水俣病の公式確認から1日で70年です。熊本県水俣市では、犠牲者の慰霊式が行われました。式には、塩田知事が鹿児島県知事として20年ぶりに参列し、犠牲者を悼みました。

 慰霊式は1日午後、水俣市のエコパーク水俣で行われました。水銀に汚染されたヘドロを埋め立てて造られた場所です。

 70年前の1956年の5月1日。保健所に「原因不明の患者」の報告がありました。この日が「水俣病公式確認の日」とされています。

 原因企業のチッソが、メチル水銀を含む排水を海にたれ流したことで引き起こされた水俣病。水銀に汚染された魚介類を食べた人々に、脳の神経が侵される症状が次々とあらわれました。県内では、493人が水俣病患者と認定されています。

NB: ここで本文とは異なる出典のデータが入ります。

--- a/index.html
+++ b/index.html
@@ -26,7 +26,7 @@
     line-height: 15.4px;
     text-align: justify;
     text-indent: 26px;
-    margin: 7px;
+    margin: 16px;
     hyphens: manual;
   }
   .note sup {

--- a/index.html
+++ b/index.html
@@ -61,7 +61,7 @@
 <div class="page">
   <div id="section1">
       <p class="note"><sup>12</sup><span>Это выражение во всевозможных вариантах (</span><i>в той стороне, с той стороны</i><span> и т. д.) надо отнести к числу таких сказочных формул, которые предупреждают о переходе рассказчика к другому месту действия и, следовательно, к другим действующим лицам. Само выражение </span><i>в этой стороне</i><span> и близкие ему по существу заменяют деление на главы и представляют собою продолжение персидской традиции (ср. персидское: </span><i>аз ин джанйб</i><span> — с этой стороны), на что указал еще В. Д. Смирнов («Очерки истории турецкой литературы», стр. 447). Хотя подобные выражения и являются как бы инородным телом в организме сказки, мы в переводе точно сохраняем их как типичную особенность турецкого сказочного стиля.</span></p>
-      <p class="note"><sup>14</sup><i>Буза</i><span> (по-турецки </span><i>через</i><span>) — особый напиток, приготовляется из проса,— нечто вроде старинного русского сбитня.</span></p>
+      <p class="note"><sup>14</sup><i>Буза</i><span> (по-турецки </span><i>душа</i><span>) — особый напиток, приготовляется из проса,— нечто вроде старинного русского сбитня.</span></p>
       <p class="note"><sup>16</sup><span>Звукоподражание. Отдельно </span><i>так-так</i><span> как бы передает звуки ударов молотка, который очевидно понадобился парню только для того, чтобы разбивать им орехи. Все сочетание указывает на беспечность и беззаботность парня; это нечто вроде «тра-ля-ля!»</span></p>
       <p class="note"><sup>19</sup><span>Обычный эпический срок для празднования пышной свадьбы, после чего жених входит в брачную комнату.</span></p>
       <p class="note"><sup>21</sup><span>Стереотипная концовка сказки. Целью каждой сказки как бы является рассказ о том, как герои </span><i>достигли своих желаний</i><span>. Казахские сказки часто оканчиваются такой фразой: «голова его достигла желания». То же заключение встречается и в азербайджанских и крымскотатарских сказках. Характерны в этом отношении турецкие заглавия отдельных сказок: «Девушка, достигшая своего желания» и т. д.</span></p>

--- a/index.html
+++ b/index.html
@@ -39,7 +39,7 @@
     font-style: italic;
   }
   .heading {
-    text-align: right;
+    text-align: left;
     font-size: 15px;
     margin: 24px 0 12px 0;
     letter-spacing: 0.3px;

 慰霊式に参列したのは、患者や家族のほか、石原環境大臣やチッソの関係者。塩田知事の姿もありました。県知事の参列は公式確認から50年となった2006年の伊藤知事が最後。今年は、70年の節目の年にあたることから塩田知事が参列し犠牲者を悼みました。

(塩田知事)
「水俣病で犠牲になられた方々に対して哀悼の意を持っている。現在も苦しんでいらっしゃる方々がいる。こうしたことを二度と起こさない、そして差別や偏見がないようにしっかりと啓発をしていきたい」

 水俣病について正しい理解を進める取り組みを引き続き行いたいと話しました。